On August 31, Haig forwarded Kissinger the text of a letter from Israeli Prime Minister Golda Meir, received that day, in which she asked President Nixon to send “a direct confidential message to the people in the Kremlin expressing your reaction to the outrage” of the Soviet exit fees for emigrants. Haig wrote Kissinger in a covering memorandum: “Now that the Prime Minister has formally raised this issue in a direct communication with the President, we will have to consider very carefully the best means by which to proceed. Sometimes our Jewish friends know just what not to do at the right moment.” (Ibid.)

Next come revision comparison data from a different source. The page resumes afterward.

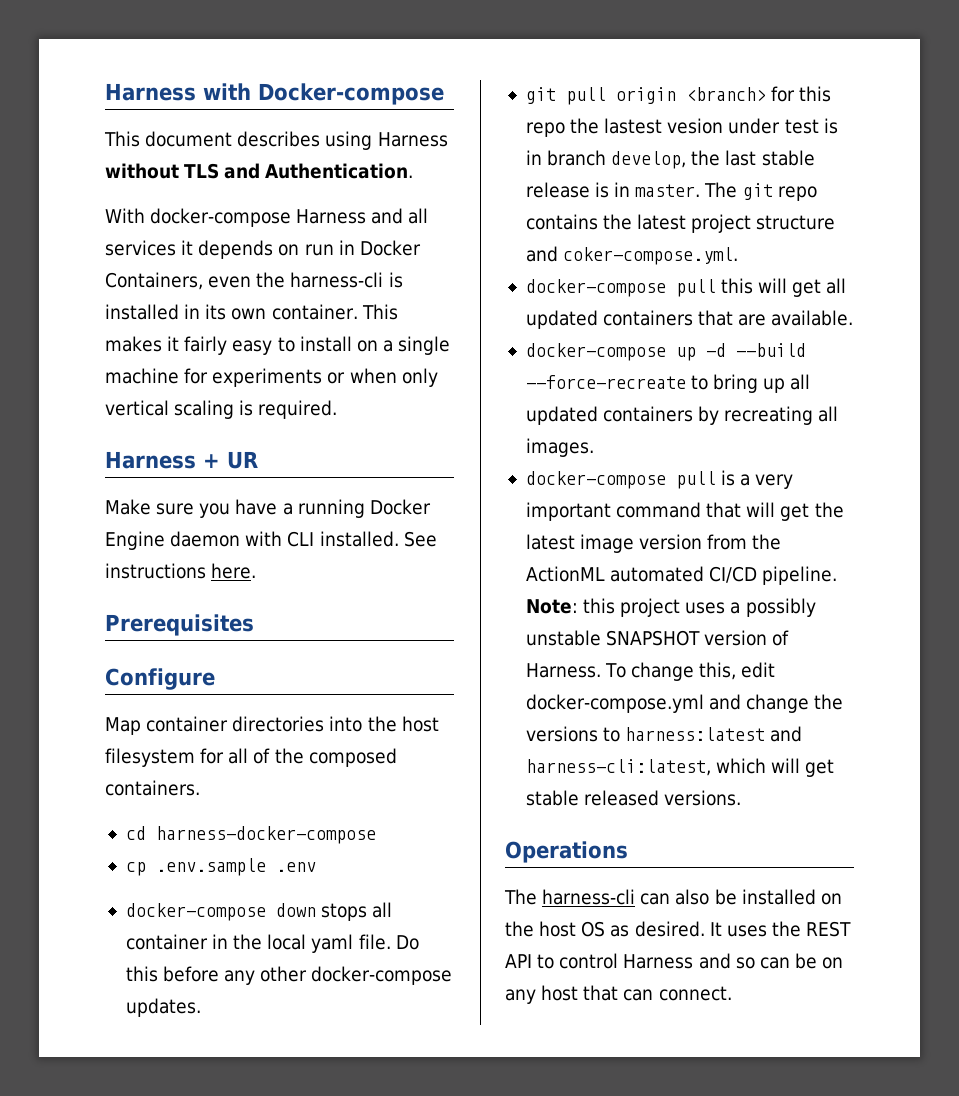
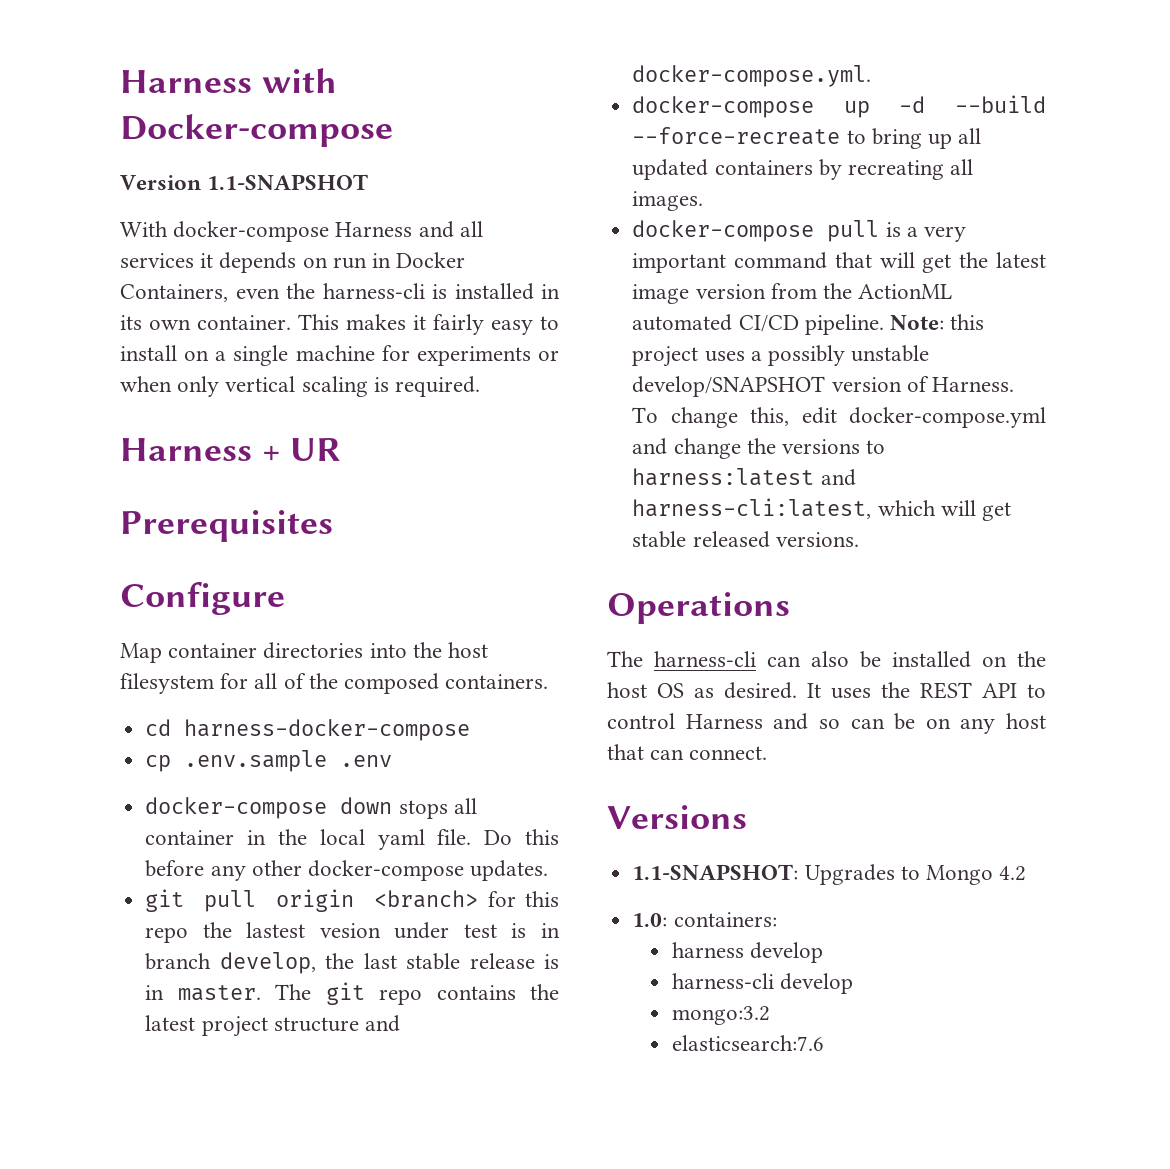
- This document describes using Harness without TLS and Authentication.
+ Version 1.1-SNAPSHOT
- Make sure you have a running Docker Engine daemon with CLI installed. See instructions here.
- The git repo contains the latest project structure and coker-compose.yml.
- docker-compose pull this will get all updated containers that are available.
+ The git repo contains the latest project structure and docker-compose.yml.
- Note: this project uses a possibly unstable SNAPSHOT version of Harness.
+ Note: this project uses a possibly unstable develop/SNAPSHOT version of Harness.
+ Versions
+ 1.1-SNAPSHOT: Upgrades to Mongo 4.2
+ 1.0: containers:
+ harness develop
+ harness-cli develop
+ mongo:3.2
+ elasticsearch:7.6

On September 6, Garment phoned Kissinger regarding the Soviet exit fee issue. He told Kissinger that “the Russian issue is flooding my desk and phone at this point and I need some guidance.” The relevant portion of the transcript of their telephone conversation continues as follows:

“K[issinger]: Is there a more self-serving group of people than the Jewish community?
“G[arment]: None in the world.
“K: I have not seen it. What the hell do they think they are accomplishing?
“G: Well, I don’t know.
“K: You can’t even tell the bastards anything in confidence because they’ll leak it to all their
“G: Right. Very briefly, what seems to be coming through just dozens of conversations is basically this, and there are political as well as some other dangers involved—that the intellectuals and Jewish community in the Soviet Union are just saying that in a sense they will have their position compromised by the Soviets through a trick of timing and that the Russians feel secure until November in going ahead with the attacks because of the concern on our part of . . .
“K: They’re dead wrong. After November they’re even safer.
“G: That may well be. I think then in any event . . .
“K: You can say—well, what we are doing, we’ve talked in a low key way to Dobrynin. Next week, we’ll call him into the State Department. If the Jewish community doesn’t mind, after I’ve been in the Soviet Union and have done some national business, so we’ll do it on Wednesday [September 13] or Thursday [September 14] next week. Don’t tell them that.
“G: No, I won’t tell them anything.
“K: But next Thursday, we’ll call them in.
“G: And defer any meetings between any of our people and the Jewish groups until after Wednesday.
“K: That’s right. After Wednesday you’ll be able to say that the issue has been raised both with Dobrynin and with the Minister.
“G: I think between now and November a certain amount of theater is needed to keep the lid on. That’s basically what seems to come through to me. After that I just don’t know; there are various people that are talking about forming committees to raise the money and doing a variety of things.
“K: They ought to remember what this Administration has done . . .
“G: Yes, all of that can be pointed out, but nevertheless, here they are subject to presses [pressures?] of this sort and I’m simply asking.
“K: No, no, you’ve been great on it.
“G: Well, I’m doing a job and all I want to know is how to handle it.
“K: Our game plan is that we cannot possibly make a formal protest while I’m on the way to Russia.
“G: Right. I understand that.” (Ibid., Kissinger Telephone Conversations (Telcons), Box 14, Chronological File)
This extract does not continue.